ただ、成長過程において、わたしたちは親や社会から、男は男らしく、女は女らしくと教えられて、また自分自身でもそうならなければと思い育っていきます。
逆をいえば、男なら本来生まれながらに持っている女性的な面(アニマ)を、女なら男性的な面(アニムス)を抑圧されて大人になっていくわけです。
しかし、それはあくまでも抑圧されているだけで、まったく失ってしまったわけではないのです。未発達のまま心の底に隠れているのだそうです。
それが、恋をしたときなどに、それまで自分の中に眠っていた男ならアニマ、女ならアニムスが活動を始め、恋人を選ぶ際などに強い影響を与えることになるそうです。
たまたま自分のアニマやアニムスとよく似た異性が現れると理屈ではなくどうしようもなく惹かれてしまうらしいのです。
そして、そのアニマやアニムスは、自分が抑圧されてきた面ですから、今の自分と正反対のものを備えているわけです。

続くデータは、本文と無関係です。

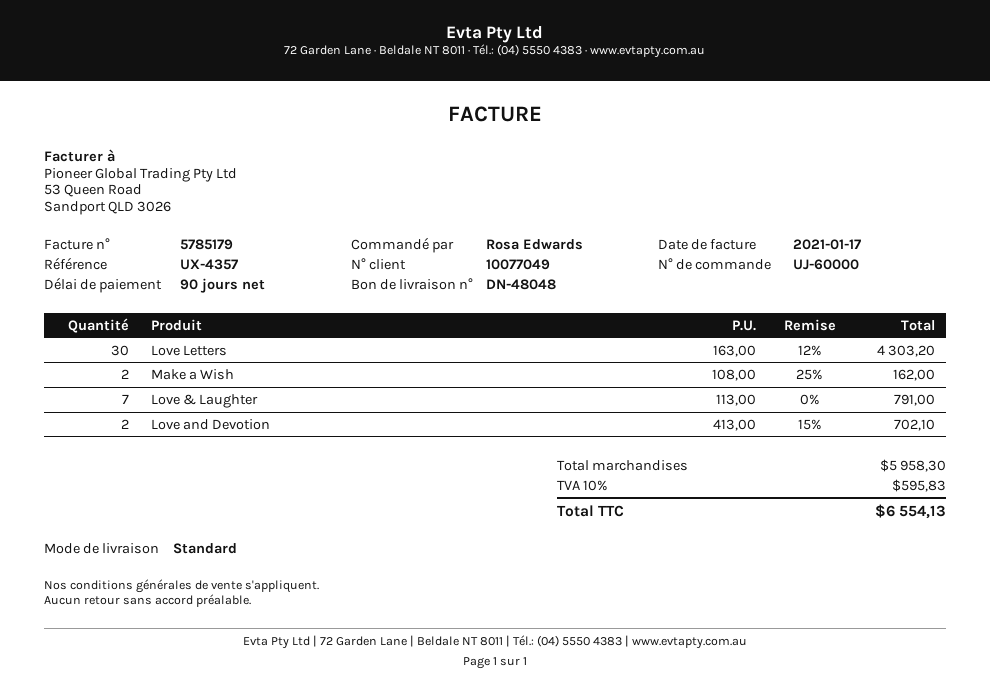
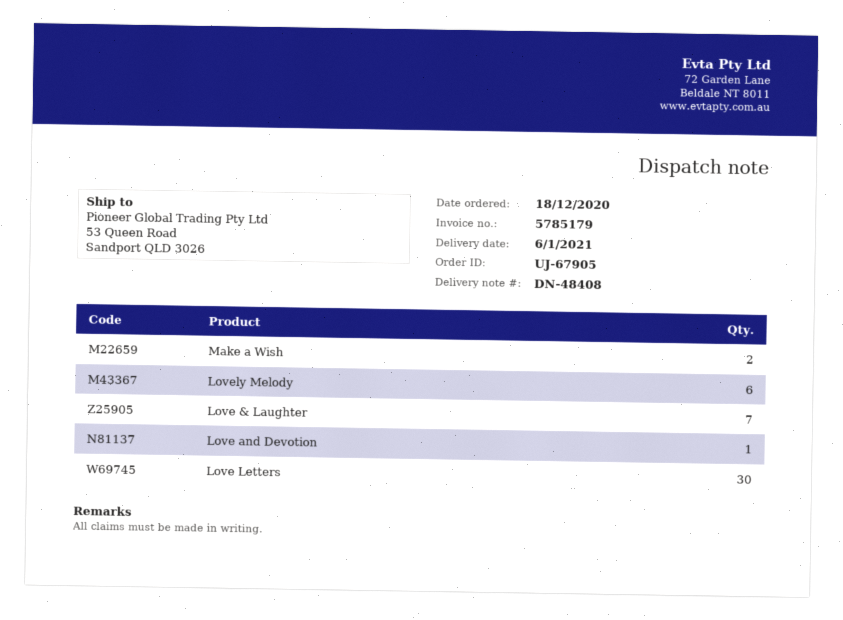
order number: UJ-60000 -> UJ-67905
delivery note number: DN-48048 -> DN-48408
Love and Devotion: 2 -> 1
Lovely Melody: none -> 6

とにかく、女らしく、しおらしく、おとなしくと育てられた女性なら、乱暴で悪さをすることを抑圧されてきたため、それが彼女のアニムスですから、そういう男に出会うとゾクゾクしてしまうことがあるのだそうです。
これが、いわゆる自分と正反対の異性を好きになるメカニズムにも通じているのです。
だから、なんであんな女に、なんでこんな男にみたいな、理屈では説明できない男女の不思議はこういうところにも関係しているようですね。